From this dynamical matrix, we see that for ATPs formed by acoustic phonons in a crystal with time-reversal symmetry, the topological charge $q$ can be defined for both centrosymmetric and non-centrosymmetric elastic crystals as long as the elastic continuum limit is considered. Recall that a necessary condition to define $q$ is that the Hamiltonian must be a real-symmetric 3 × 3 matrix, where the reality condition can be satisfied if there is $PT$ symmetry. Since we are assuming that $T$ is a symmetry of the crystal, the above statement holds if $P$ is a symmetry of the elastic continuum Hamiltonian, and this is precisely the case even for non-centrosymmetric crystals.

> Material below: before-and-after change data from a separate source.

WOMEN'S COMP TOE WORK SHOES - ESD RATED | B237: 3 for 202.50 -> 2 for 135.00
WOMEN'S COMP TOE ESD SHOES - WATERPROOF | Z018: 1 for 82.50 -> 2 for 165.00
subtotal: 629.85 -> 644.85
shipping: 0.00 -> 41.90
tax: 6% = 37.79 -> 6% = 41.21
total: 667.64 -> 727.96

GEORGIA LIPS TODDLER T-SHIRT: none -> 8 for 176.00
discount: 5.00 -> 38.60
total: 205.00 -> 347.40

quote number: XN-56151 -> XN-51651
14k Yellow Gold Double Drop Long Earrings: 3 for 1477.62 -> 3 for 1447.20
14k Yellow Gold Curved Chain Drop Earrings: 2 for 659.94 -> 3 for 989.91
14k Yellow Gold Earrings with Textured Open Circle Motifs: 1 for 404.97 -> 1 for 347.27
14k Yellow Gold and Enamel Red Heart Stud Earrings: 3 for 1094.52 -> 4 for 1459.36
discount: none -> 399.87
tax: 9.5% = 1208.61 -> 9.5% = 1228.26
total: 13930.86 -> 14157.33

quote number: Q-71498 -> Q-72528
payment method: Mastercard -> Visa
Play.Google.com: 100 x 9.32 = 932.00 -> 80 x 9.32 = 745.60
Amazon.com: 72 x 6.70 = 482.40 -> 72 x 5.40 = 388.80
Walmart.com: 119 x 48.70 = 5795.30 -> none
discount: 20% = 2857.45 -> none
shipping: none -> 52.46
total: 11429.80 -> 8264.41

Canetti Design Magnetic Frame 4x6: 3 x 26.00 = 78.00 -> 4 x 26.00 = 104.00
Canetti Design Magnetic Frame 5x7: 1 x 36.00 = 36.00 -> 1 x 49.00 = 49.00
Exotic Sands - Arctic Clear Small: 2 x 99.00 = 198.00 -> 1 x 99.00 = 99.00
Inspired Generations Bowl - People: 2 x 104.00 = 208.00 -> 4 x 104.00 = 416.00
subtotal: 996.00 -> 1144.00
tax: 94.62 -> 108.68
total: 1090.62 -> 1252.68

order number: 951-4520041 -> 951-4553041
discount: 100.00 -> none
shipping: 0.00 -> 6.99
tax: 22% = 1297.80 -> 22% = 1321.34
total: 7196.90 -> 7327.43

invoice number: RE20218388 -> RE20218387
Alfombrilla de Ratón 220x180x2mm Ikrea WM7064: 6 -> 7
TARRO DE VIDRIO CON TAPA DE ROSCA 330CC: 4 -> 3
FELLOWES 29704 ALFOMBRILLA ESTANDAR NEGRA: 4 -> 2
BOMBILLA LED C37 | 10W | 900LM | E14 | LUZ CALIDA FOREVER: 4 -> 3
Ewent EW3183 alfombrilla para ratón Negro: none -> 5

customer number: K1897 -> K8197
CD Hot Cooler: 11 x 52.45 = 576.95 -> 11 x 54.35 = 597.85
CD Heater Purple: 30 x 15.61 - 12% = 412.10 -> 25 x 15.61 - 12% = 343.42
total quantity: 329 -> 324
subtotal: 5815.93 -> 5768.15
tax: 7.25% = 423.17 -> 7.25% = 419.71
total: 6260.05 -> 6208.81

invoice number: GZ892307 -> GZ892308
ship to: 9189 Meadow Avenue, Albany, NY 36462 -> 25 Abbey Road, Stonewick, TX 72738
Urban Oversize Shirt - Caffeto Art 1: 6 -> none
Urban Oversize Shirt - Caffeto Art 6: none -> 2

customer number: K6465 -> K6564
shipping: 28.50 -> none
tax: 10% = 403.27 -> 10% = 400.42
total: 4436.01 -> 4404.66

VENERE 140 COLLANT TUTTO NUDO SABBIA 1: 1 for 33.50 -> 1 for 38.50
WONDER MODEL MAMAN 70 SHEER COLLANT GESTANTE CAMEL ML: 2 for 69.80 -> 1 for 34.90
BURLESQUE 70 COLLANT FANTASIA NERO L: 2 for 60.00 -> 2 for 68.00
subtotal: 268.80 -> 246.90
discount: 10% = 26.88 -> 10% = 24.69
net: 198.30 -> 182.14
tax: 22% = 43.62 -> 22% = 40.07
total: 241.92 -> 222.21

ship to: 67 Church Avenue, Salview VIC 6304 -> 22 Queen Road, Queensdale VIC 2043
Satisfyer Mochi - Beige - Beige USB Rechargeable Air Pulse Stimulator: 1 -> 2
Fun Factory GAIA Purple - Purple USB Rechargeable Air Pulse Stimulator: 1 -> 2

Now, let us explain why this statement is true, since it is essential for characterizing the acoustic phonons with $q$ . First, notice that under $P$ , we have u(k) → −u(−k). Then, the constraint on the D(k) from $P$ is D(k) = D(−k), which is obviously true because D(k) is quadratic in k, even in non-centrosymmetric crystals. Consequently, $PT$ is a symmetry of the elastic continuum theory, and this allows us to define $q$ . Notice that this argument is true whether or not the crystal is centrosymmetric or non-centrosymmetric. On the other hand, $P$ -breaking terms are allowed when we consider terms that are higher-order in k. Nevertheless, such higher-order terms are negligible for the description of acoustic phonons with long wavelengths. To conclude, the topological charge $q$ can be defined as local property of acoustic phonons in time-reversal symmetric crystals.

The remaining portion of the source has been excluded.